Em 2015, o Brasil ficou em 70º lugar no Índice Global de Inovação – pesquisa co-publicada pela Universidade Cornell, Escola de Pós-graduação em Negócios (INSEAD), na França, e pela Organização Mundial da Propriedade Intelectual – que avaliou 141 países em indicadores relacionados a inovação, economia, política e outros aspectos.

O resultado do país é preocupante, já que a cada ano, vem perdendo posições neste ranking. Em 2011, por exemplo, o Brasil estava em 47º lugar. Uma das possibilidades de reverter esse resultado ruim está na parceria entre as empresas e a universidade. Quando a academia e o setor empresarial se unem, as chances de gerarem resultados positivos se multiplicam.

O Centro Universitário de Brusque (Unifebe) visualizou o potencial inovador da região e, no ano passado, inaugurou o Centro de Tecnologia e Inovação em Fabricação, que aliado aos cursos de Engenharia de Produção e Engenharia Mecânica, tem como objetivo melhorar o processo de produção nas indústrias, além de promover pesquisas e formar profissionais capazes de liderar o cenário nacional em tecnologia de produção.

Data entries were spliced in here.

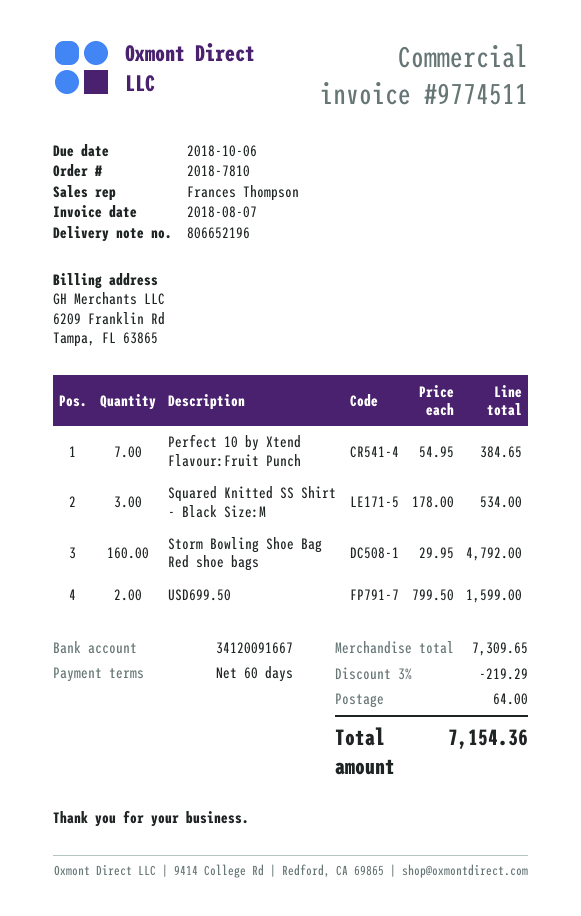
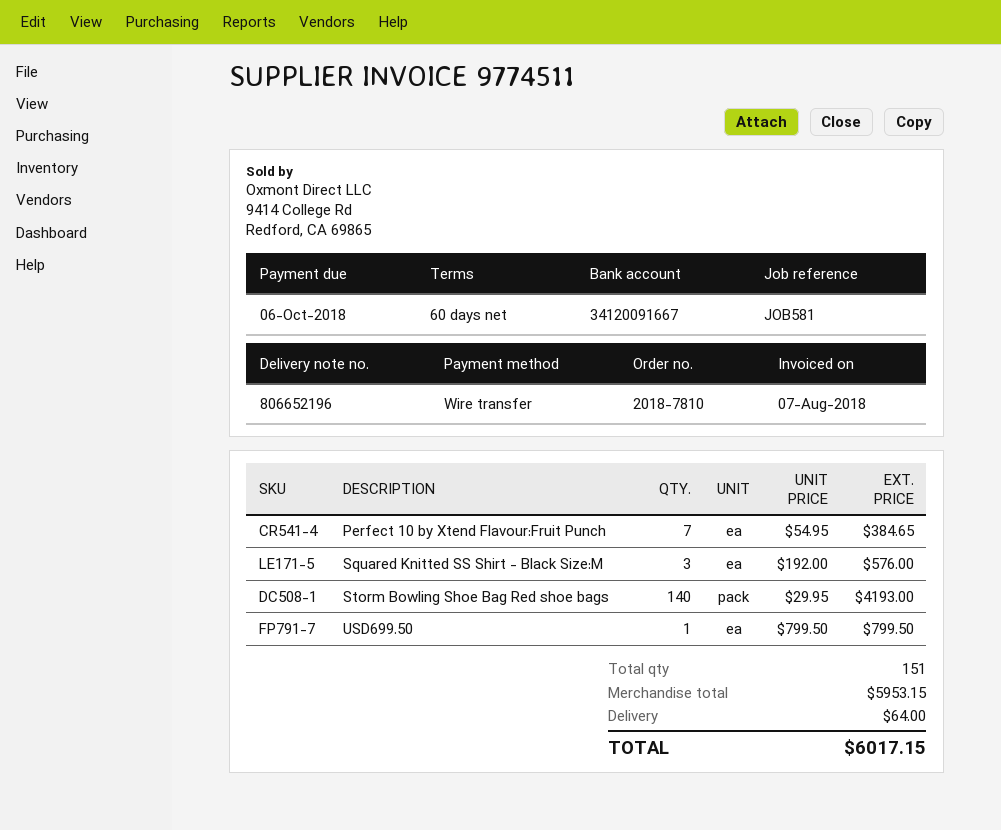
Squared Knitted SS Shirt - Black Size:M: 3 x 178.00 = 534.00 -> 3 x 192.00 = 576.00
Storm Bowling Shoe Bag Red shoe bags: 160 x 29.95 = 4792.00 -> 140 x 29.95 = 4193.00
USD699.50: 2 x 799.50 = 1599.00 -> 1 x 799.50 = 799.50
subtotal: 7309.65 -> 5953.15
discount: 3% = 219.29 -> none
total: 7154.36 -> 6017.15

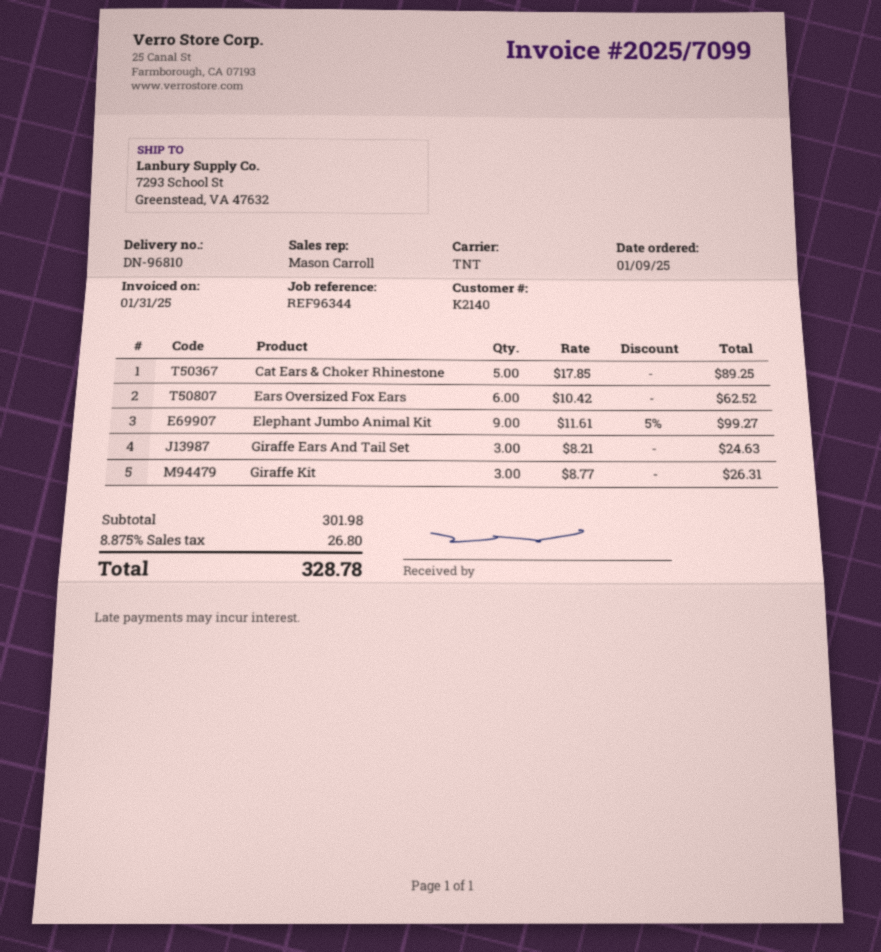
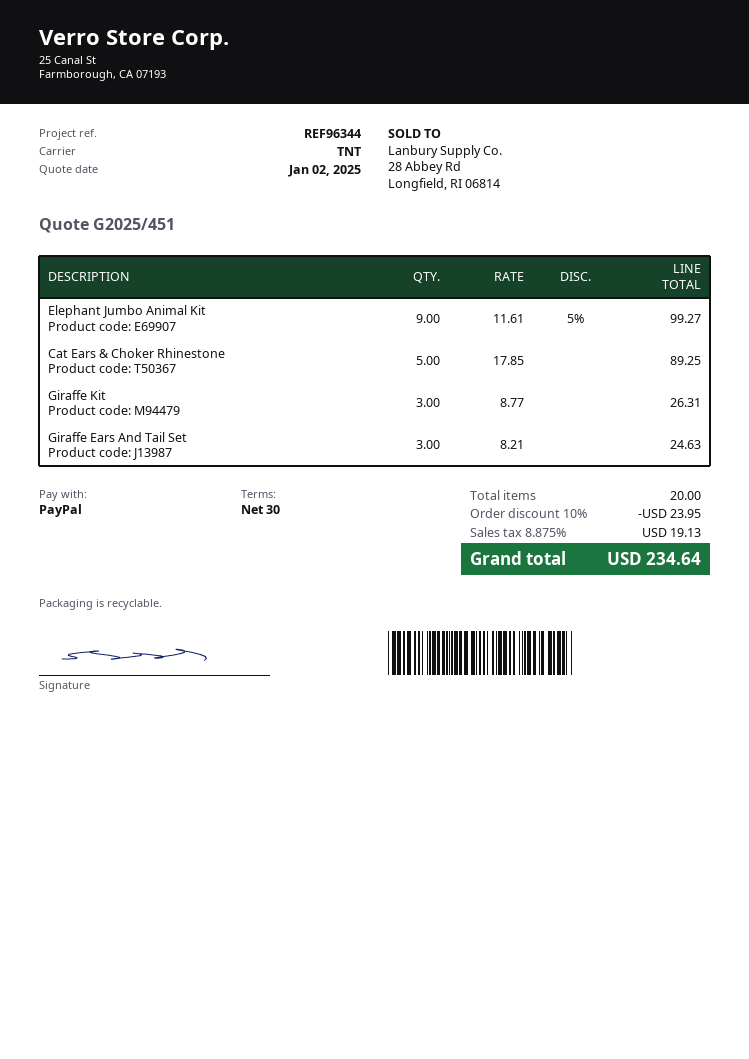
Ears Oversized Fox Ears: 6 x 10.42 = 62.52 -> none
discount: none -> 10% = 23.95
tax: 8.875% = 26.80 -> 8.875% = 19.13
total: 328.78 -> 234.64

Para o coordenador do Centro de Tecnologia, Denis Boing, o laboratório beneficia tanto a Unifebe quanto as empresas, com a qualificação dos acadêmicos e docentes e o investimento em pesquisa. No laboratório, explica, os acadêmicos atuam em projetos de pesquisa aplicados em cooperação com a indústria.

“Se a empresa tem um problema a ser solucionado, uma oportunidade de melhoria, um novo produto, nós atuamos no sentido do aprimoramento dessa condição”. Assim, o acadêmico tem a oportunidade de estagiar nas empresas parceiras, além de atuar em conjunto com profissionais já experientes.

“Isso faz com que os dois lados cresçam juntos. A cada dia a empresa está mais dentro da universidade e a universidade mais dentro da empresa. Essa é a nossa ideia”.

Em pouco mais de um ano, o Centro de Tecnologia e Inovação em Fabricação já fez parcerias com empresas como a Zen, ZM, Açopeças e agora está em tratativas para iniciar um projeto com a Bosch. “Num futuro próximo, nossos acadêmicos poderão até extrapolar as fronteiras de Brusque”.

Um dos diretores da Açopeças, Pedro Schmitt, diz que a parceria com a universidade já tem gerado resultados positivos para a empresa de Guabiruba, que é fabricante de peças para o setor automotivo. “Temos parceria com a Unifebe desde o início do curso de Engenharia de Produção. Nesse período, já conseguimos resolver problemas com clientes e fornecedores utilizando os laboratórios da instituição e o conhecimento de seus estudantes. É um trabalho em conjunto”.

Schmitt destaca também a troca de conhecimento possibilitada pela parceria. Um trabalho semelhante ao que ocorre com as empresas e a academia na Europa. “Temos uma troca de conhecimento bilateral, já que podemos fazer pesquisas orientadas pela necessidade da indústria. É um modelo que dá muito certo na Europa e estamos investindo aqui também”.

Atualização constante

Boing diz que o nível de tecnologia da atualidade exige que os colaboradores de empresas de qualquer setor se atualizem constantemente. “A busca por uma profissionalização, aperfeiçoamento, visa acompanhar o mercado e todo seu dinamismo, eu costumo dizer que hoje, ensino médio não basta, graduação não basta, pós-graduação também não basta, é importante a constante atualização”.

Os avanços da tecnologia, inclusive, serão os responsáveis por grandes mudanças no mercado de trabalho nos próximos anos e, por isso, é cada vez mais importante o foco na qualificação. “Grandes especialistas da área dizem que, em dez anos, 50% dos trabalhos que existem hoje não vão mais existir, e serão criados outros 50% de novos postos de trabalho que nós ainda não conhecemos. A qualificação aliada à tecnologia é o futuro”, avalia.